Publié le 05/06/2018

Élisabeth Carecchio

Certains trouveront épatante la représentation de Bérénice revisitée par Célie Pauthe « loin des grandes orgues déclamatoires et de numéros d’acteurs ». Ce n’est pas notre cas et nous sommes sortis irrités d’avoir été privés de l’enchantement attendu d’une des plus belles tragédies de tous les temps.

Il ne faut pas incriminer les acteurs qui abordent les alexandrins avec aisance et sensibilité. Mélodie Richard est une Bérénice intense et passionnée, Clément Bresson, un Titus viril et tourmenté, et Mounir Margoum donne au personnage d’Antiochus l’humanité douloureuse et touchante de ce personnage aussi central que les deux autres.

La cause de notre irritation était la même que celle qui nous avait envahi peu de temps auparavant en allant voir Parsifal dans la mise en scène à l’Opéra Bastille. Il s’agit d’une atteinte à l’esthétisme, un déni, un délit. Ces deux chefs-d’œuvre composés par deux génies du patrimoine universel sont un hymne à la beauté, celle du verbe et de la musique. C’est ce que l’on vient d’abord chercher et que l’on est en droit d’attendre. Que l’on cherche à les moderniser, pourquoi pas, mais en respectant cet esthétisme comme sait magistralement le faire, par exemple, Bob Wilson.

Mais que l’on banalise ces œuvres sous prétexte… sous prétexte de quoi ? Pas question d’adhérer bouche béee aux explications dont nous gratifient désormais les programmes en guise de justification. Les intentions de Célie Pauthe sont certes respectables : insister sur les liens entre l’intime et le politique, ici l’amour de Titus et sa détermination parfois chancelante à la répudiation, la fragilité de Bérénice, là les devoirs de Titus envers Rome et la prise de conscience par Bérénice de sa condition royale.

Mais pourquoi, sauf le dessein d’économiser le budget de la Culture déjà en difficulté, avoir choisi un décor misérabiliste à la limite du ridicule : un plateau vide à part un canapé et une table, sortis de chez Ikéa, agrémentés de deux petits tas de sable.
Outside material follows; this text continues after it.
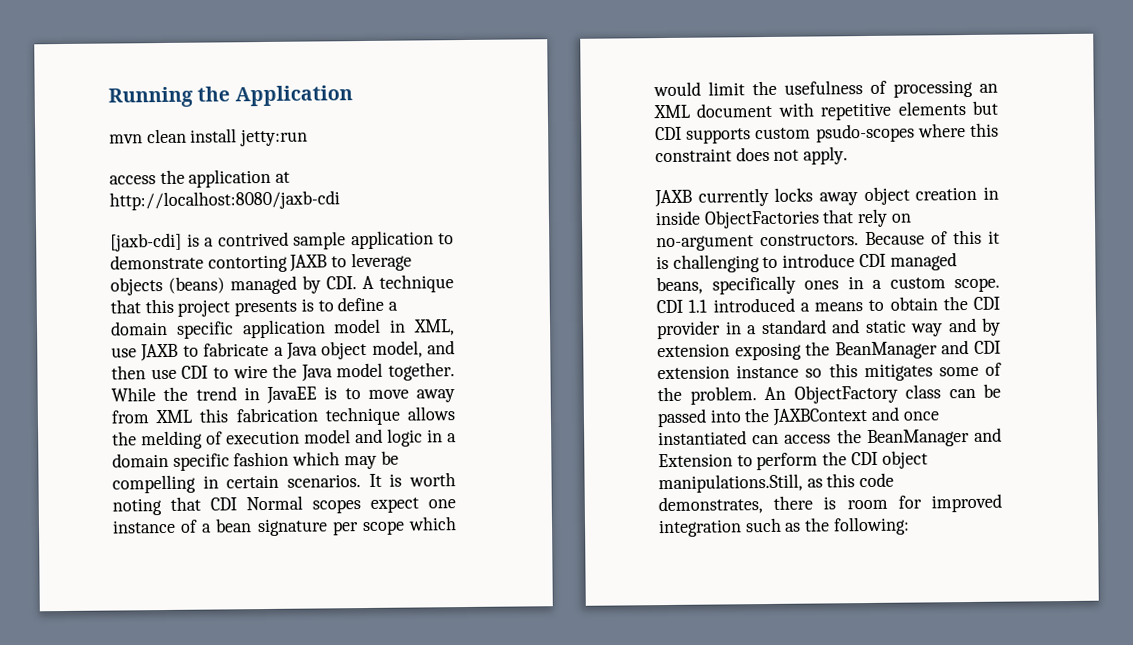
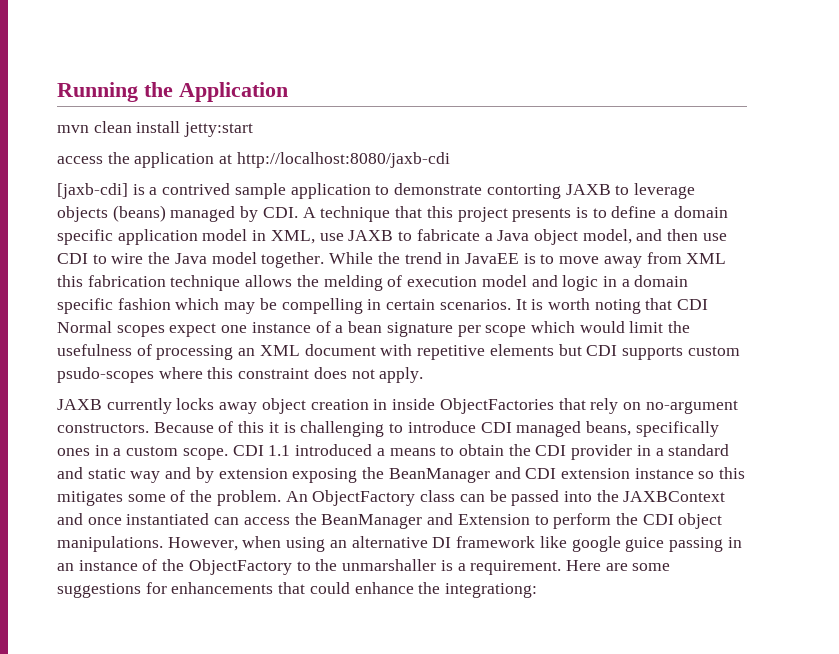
- mvn clean install jetty:run
+ mvn clean install jetty:start
- An ObjectFactory class can be passed into the JAXBContext and once instantiated can access the BeanManager and Extension to perform the CDI object manipulations.Still, as this code demonstrates, there is room for improved integration such as the following:
+ An ObjectFactory class can be passed into the JAXBContext and once instantiated can access the BeanManager and Extension to perform the CDI object manipulations. However, when using an alternative DI framework like google guice passing in an instance of the ObjectFactory to the unmarshaller is a requirement. Here are some suggestions for enhancements that could enhance the integrationg:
Pourquoi avoir vêtu un empereur, maître de Rome, avec un ensemble fripé et un tee-shirt empruntés à Emmaüs ? Pourquoi Arsace, le confident d’Antiochus est-il devenu une garçonne sautillante en jean moulant noir ? Pourquoi, à répétition, ces bourades, ces embrassades viriles de fin de banquet, les corps doivent-ils autant se toucher ?
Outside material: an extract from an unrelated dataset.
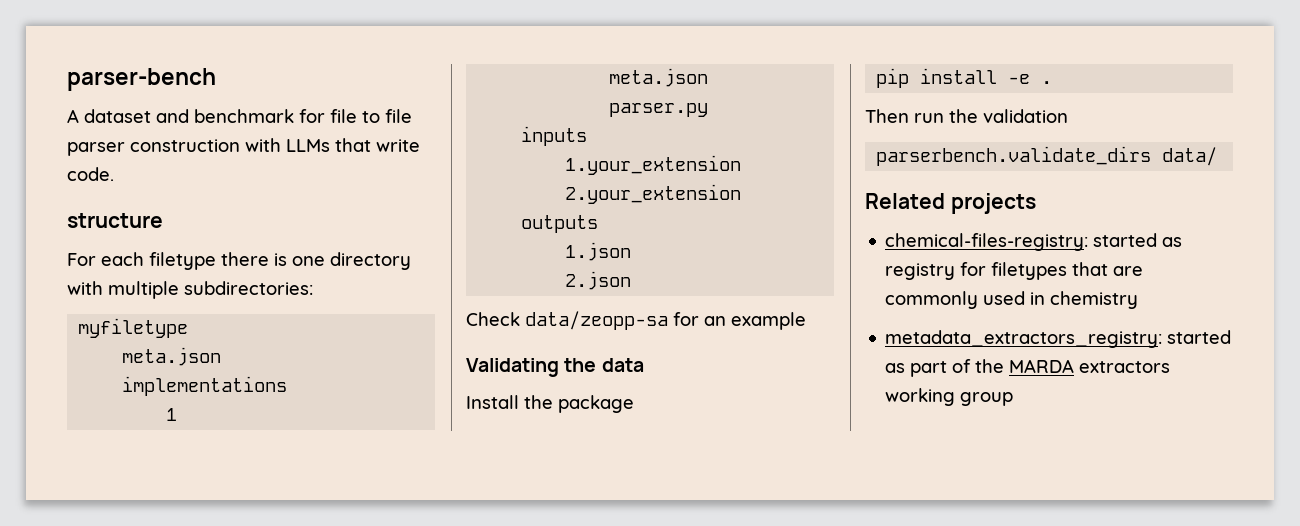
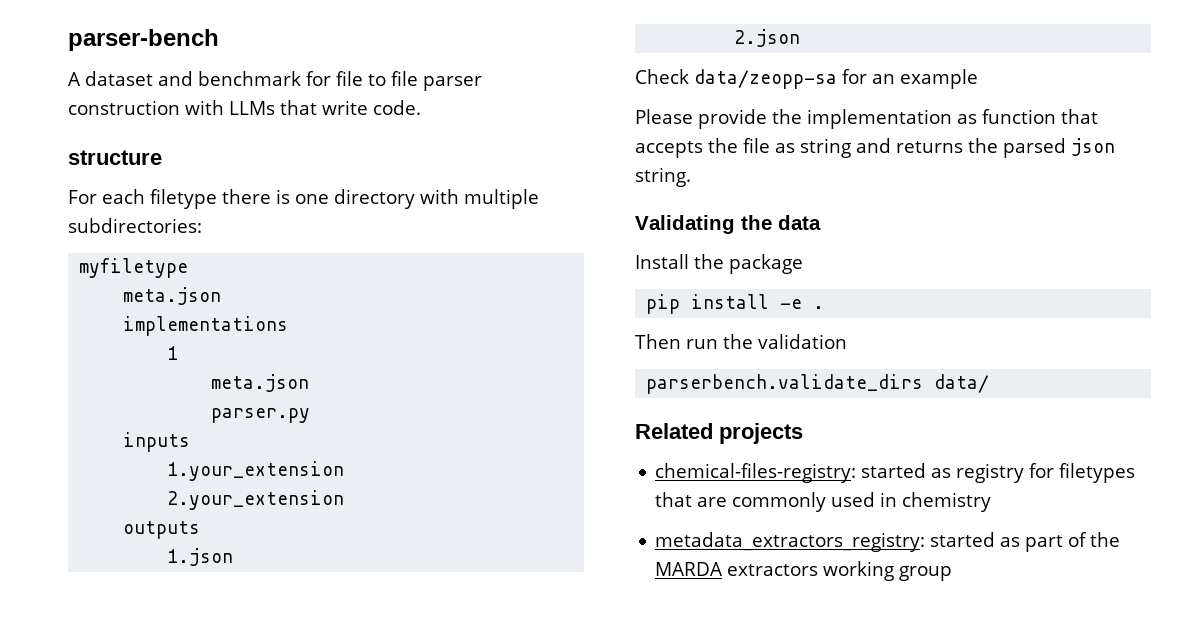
+ Please provide the implementation as function that accepts the file as string and returns the parsed json string.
Nous n’avons pas été gênés, bien au contraire, par quelques libertés : le recours à l’hébreu dans quelques répliques, un vers de Charles Baudelaire, l’idée d’en appeler au film Césarée tourné par Marguerite Duras et dont les projections sont autant de coupures de la pièce isolant même le célèbre « Hélas ! ».

Ce qui compte c’est la poésie du texte, le cadrage autour des statues d’Aristide Maillol dans le jardin des Tuileries, et la voix, cette voix unique : autant d’odes à la beauté.

Après tout il en fallait de peu pour que cette représentation soit une réussite. De peu ? Pas tout à fait.